Exercise material:
◇ ◇ ◇ ◇ ◇
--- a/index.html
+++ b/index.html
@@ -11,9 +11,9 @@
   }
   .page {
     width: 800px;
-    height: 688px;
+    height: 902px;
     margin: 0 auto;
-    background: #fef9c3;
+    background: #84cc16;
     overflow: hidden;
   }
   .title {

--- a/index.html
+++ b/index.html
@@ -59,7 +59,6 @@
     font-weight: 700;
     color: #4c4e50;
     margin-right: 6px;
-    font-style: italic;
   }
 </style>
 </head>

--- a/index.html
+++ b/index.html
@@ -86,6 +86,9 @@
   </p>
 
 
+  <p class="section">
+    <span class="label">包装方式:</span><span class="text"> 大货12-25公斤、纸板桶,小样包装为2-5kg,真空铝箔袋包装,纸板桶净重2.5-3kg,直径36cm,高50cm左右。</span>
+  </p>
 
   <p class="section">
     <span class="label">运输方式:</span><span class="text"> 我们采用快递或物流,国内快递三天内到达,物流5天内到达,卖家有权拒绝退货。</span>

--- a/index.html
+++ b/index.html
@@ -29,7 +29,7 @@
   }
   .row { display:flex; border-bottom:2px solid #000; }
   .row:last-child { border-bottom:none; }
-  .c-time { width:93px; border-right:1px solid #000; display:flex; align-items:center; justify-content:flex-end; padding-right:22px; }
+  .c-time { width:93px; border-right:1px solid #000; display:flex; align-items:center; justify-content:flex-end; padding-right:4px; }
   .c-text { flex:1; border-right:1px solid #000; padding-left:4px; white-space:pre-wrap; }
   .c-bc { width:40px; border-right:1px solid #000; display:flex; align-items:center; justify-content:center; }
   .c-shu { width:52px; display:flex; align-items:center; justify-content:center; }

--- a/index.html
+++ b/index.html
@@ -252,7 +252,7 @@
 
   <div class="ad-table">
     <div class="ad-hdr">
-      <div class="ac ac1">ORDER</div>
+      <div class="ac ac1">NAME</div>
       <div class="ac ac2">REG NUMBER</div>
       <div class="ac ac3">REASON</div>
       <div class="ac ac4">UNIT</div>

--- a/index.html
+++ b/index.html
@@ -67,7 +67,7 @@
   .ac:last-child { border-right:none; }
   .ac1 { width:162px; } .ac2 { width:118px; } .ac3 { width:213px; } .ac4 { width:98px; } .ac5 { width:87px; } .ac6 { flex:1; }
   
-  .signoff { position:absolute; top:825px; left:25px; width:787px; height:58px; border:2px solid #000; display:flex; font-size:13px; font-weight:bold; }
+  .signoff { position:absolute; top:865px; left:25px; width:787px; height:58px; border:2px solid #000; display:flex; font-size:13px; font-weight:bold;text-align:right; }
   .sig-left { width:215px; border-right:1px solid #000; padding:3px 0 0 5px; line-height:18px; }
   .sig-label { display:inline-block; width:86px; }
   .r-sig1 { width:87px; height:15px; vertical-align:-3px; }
◇ ◇ ◇ ◇ ◇
Your assignment: All of the material must be given again, exactly as it appears above.

Answer space:
--- a/index.html
+++ b/index.html
@@ -11,9 +11,9 @@
   }
   .page {
     width: 800px;
-    height: 688px;
+    height: 902px;
     margin: 0 auto;
-    background: #fef9c3;
+    background: #84cc16;
     overflow: hidden;
   }
   .title {

--- a/index.html
+++ b/index.html
@@ -59,7 +59,6 @@
     font-weight: 700;
     color: #4c4e50;
     margin-right: 6px;
-    font-style: italic;
   }
 </style>
 </head>

--- a/index.html
+++ b/index.html
@@ -86,6 +86,9 @@
   </p>
 
 
+  <p class="section">
+    <span class="label">包装方式:</span><span class="text"> 大货12-25公斤、纸板桶,小样包装为2-5kg,真空铝箔袋包装,纸板桶净重2.5-3kg,直径36cm,高50cm左右。</span>
+  </p>
 
   <p class="section">
     <span class="label">运输方式:</span><span class="text"> 我们采用快递或物流,国内快递三天内到达,物流5天内到达,卖家有权拒绝退货。</span>

--- a/index.html
+++ b/index.html
@@ -29,7 +29,7 @@
   }
   .row { display:flex; border-bottom:2px solid #000; }
   .row:last-child { border-bottom:none; }
-  .c-time { width:93px; border-right:1px solid #000; display:flex; align-items:center; justify-content:flex-end; padding-right:22px; }
+  .c-time { width:93px; border-right:1px solid #000; display:flex; align-items:center; justify-content:flex-end; padding-right:4px; }
   .c-text { flex:1; border-right:1px solid #000; padding-left:4px; white-space:pre-wrap; }
   .c-bc { width:40px; border-right:1px solid #000; display:flex; align-items:center; justify-content:center; }
   .c-shu { width:52px; display:flex; align-items:center; justify-content:center; }

--- a/index.html
+++ b/index.html
@@ -252,7 +252,7 @@
 
   <div class="ad-table">
     <div class="ad-hdr">
-      <div class="ac ac1">ORDER</div>
+      <div class="ac ac1">NAME</div>
       <div class="ac ac2">REG NUMBER</div>
       <div class="ac ac3">REASON</div>
       <div class="ac ac4">UNIT</div>

--- a/index.html
+++ b/index.html
@@ -67,7 +67,7 @@
   .ac:last-child { border-right:none; }
   .ac1 { width:162px; } .ac2 { width:118px; } .ac3 { width:213px; } .ac4 { width:98px; } .ac5 { width:87px; } .ac6 { flex:1; }
   
-  .signoff { position:absolute; top:825px; left:25px; width:787px; height:58px; border:2px solid #000; display:flex; font-size:13px; font-weight:bold; }
+  .signoff { position:absolute; top:865px; left:25px; width:787px; height:58px; border:2px solid #000; display:flex; font-size:13px; font-weight:bold;text-align:right; }
   .sig-left { width:215px; border-right:1px solid #000; padding:3px 0 0 5px; line-height:18px; }
   .sig-label { display:inline-block; width:86px; }
   .r-sig1 { width:87px; height:15px; vertical-align:-3px; }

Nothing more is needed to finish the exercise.